### Task to complete
Word for word, repeat all the entries below, but without the pictures.
========
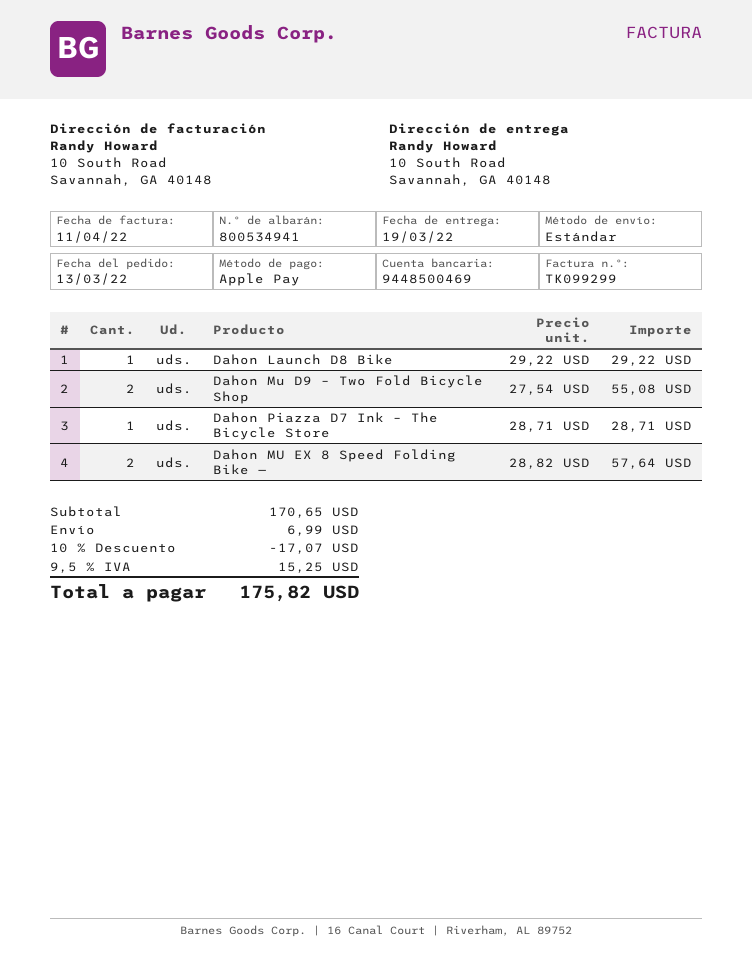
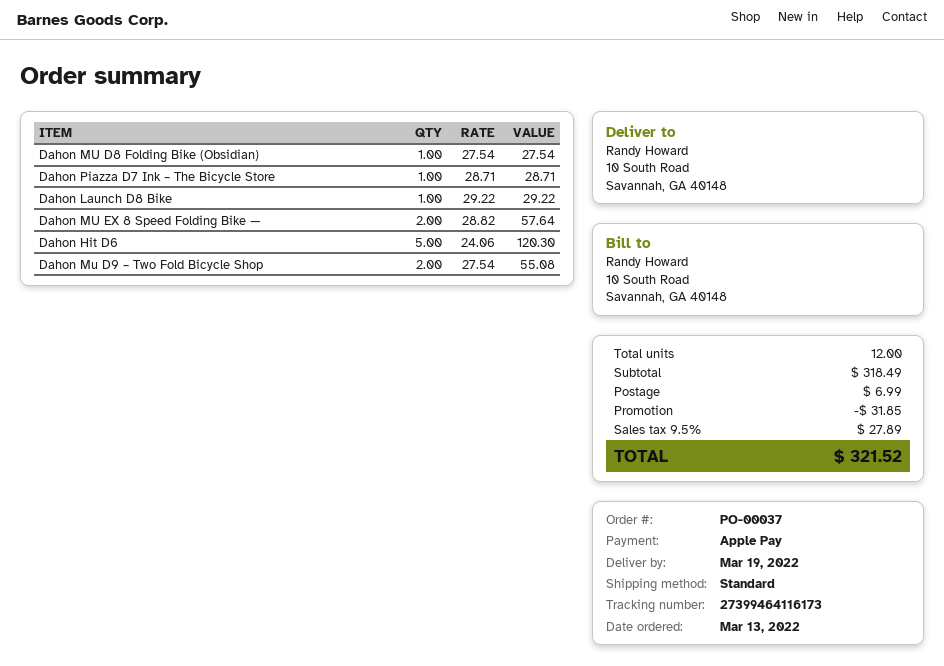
Dahon MU D8 Folding Bike (Obsidian): none -> 1 x 27.54 = 27.54
Dahon Hit D6: none -> 5 x 24.06 = 120.30
subtotal: 170.65 -> 318.49
discount: 17.07 -> 31.85
tax: 9.5% = 15.25 -> 9.5% = 27.89
total: 175.82 -> 321.52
========
### Finished exercise
Dahon MU D8 Folding Bike (Obsidian): none -> 1 x 27.54 = 27.54
Dahon Hit D6: none -> 5 x 24.06 = 120.30
subtotal: 170.65 -> 318.49
discount: 17.07 -> 31.85
tax: 9.5% = 15.25 -> 9.5% = 27.89
total: 175.82 -> 321.52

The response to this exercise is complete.